### User interface change data
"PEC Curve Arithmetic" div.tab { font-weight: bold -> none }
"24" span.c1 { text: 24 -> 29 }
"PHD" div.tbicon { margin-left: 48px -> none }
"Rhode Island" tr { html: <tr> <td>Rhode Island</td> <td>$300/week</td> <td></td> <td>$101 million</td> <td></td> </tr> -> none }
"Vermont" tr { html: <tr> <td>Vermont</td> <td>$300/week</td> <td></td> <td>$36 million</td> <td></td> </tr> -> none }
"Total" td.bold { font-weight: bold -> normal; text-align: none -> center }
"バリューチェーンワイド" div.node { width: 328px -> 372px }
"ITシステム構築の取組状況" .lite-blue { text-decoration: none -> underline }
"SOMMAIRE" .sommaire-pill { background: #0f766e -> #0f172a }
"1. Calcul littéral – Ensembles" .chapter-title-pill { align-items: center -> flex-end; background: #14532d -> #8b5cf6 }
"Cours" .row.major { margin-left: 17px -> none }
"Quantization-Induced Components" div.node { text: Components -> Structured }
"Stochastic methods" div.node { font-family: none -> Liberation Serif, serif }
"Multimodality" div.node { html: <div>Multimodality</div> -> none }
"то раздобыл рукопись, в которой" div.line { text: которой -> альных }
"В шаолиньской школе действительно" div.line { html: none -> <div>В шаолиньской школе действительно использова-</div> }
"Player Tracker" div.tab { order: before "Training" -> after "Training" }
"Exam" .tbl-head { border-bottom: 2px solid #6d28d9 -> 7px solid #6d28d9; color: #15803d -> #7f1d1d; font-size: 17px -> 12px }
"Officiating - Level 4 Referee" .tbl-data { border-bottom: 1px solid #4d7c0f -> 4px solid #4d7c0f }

### What you should do
Copy all lines from the data that hold the word "week".

### Task output
"Rhode Island" tr { html: <tr> <td>Rhode Island</td> <td>$300/week</td> <td></td> <td>$101 million</td> <td></td> </tr> -> none }
"Vermont" tr { html: <tr> <td>Vermont</td> <td>$300/week</td> <td></td> <td>$36 million</td> <td></td> </tr> -> none }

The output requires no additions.